Central Park consists of 843 acres (or nearly 3.5 square kilometres) of manicured gardens, play grounds, sports fields and statues.
During our stay we put aside half a day to wander around. It was the start of May and an unusually cold and dreary day, but we made the most of it anyway. We decided to catch the subway to 110 Street Station Central Park North, which is in the Harlem district. From there you enter into the Charles A. Dana Discovery Centre where we picked up a map and got some helpful tips from the staff.
We continued on around the Harlem Meer to the Conservatory Gardens. The gardens had some beautiful tulips throughout and benches to stop and enjoy the flowers.
After finishing in the gardens we cut across The Ravine, over to the Glen Span Arch and around the baseball fields. This part is more of a natural landscape with rocks and lush grasses.
We then carried on to the Jacqueline Kennedy Onassis Reservoir which is the largest surface water area, taking up almost a quarter of the whole park itself. Many people jog or walk around the outside of the reservoir and it makes for some lovely scenery.

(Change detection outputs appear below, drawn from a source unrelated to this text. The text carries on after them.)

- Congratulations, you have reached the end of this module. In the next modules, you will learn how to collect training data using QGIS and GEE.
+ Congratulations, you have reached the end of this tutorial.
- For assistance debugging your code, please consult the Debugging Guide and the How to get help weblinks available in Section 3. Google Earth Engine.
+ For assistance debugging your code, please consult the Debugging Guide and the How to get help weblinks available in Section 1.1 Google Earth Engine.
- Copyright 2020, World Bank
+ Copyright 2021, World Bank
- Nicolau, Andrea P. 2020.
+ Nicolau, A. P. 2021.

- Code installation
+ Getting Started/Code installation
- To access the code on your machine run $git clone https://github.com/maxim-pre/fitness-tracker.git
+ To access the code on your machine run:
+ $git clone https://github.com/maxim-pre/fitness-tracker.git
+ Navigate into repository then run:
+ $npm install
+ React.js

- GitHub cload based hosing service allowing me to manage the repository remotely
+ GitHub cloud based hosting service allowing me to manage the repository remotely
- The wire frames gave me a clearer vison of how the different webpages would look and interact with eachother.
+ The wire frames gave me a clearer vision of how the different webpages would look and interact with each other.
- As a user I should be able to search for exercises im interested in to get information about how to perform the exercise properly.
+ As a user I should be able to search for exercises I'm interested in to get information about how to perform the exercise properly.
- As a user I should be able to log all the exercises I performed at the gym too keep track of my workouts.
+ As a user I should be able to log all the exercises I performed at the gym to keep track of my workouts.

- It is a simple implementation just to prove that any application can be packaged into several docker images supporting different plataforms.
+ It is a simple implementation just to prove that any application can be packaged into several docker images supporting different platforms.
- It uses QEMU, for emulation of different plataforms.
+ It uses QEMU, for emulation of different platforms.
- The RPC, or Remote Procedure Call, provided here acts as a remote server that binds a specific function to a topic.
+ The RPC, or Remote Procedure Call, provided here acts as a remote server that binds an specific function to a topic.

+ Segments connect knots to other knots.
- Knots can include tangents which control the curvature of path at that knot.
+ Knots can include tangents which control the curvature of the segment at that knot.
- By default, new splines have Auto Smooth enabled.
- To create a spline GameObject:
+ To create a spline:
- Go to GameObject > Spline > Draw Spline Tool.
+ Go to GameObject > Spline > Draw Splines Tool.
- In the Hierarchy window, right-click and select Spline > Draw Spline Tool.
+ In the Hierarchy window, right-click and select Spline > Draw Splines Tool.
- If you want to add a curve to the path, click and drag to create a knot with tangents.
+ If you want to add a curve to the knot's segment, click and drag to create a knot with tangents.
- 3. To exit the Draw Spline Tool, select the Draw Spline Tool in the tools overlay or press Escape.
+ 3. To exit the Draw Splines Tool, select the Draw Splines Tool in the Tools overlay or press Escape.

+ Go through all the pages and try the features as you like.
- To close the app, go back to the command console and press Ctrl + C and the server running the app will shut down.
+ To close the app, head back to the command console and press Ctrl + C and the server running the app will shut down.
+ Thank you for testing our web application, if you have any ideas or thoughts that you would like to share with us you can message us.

Just after the reservoir is the Great Lawn, which is full of more baseball fields. The Great Lawn is about the halfway point and is adjacent to the Museum of Modern Art which sits on the Upper East Side of the Park. Near here is the Central Park Conservancy which has a little gift shop.
The other side of the Great Lawn is The Lake, with beautiful lookout points and The Bow Bridge which looks like it belongs in a Disney Princess movie. By this point we were getting pretty hungry so we carried on over to Le Pain Quotidien which was the first cafe we were able to find. After getting a sandwich and a drink to fill us up, we backtracked slightly to Bethesda Terrace which most people would probably recognise from the Avengers movies.
To the east is the Alice in Wonderland statue, and the Conservatory Water which was featured in the Stuart Little movies. There is also a Hans Christian Anderson statue in the same area, but we didn’t go past it.
We headed south again, to the Balto Statue, which is to celebrate a dog that delivered medicine to children in Alaska. He is also featured in a Disney movie Togo. As you can see there are a lot of movie and literary references around the park! Past here is the ice skating rink but of course in May it was shut down.
We then walked over to the Dipway Arch and then out to W 59th Street and our tour was complete. Overall it took us about 6 hours of walking which seems like a lot, but there is so much to see you will barely notice.
If you ever have spare time in NYC I highly recommend you put wandering in Central Park at the top of your list.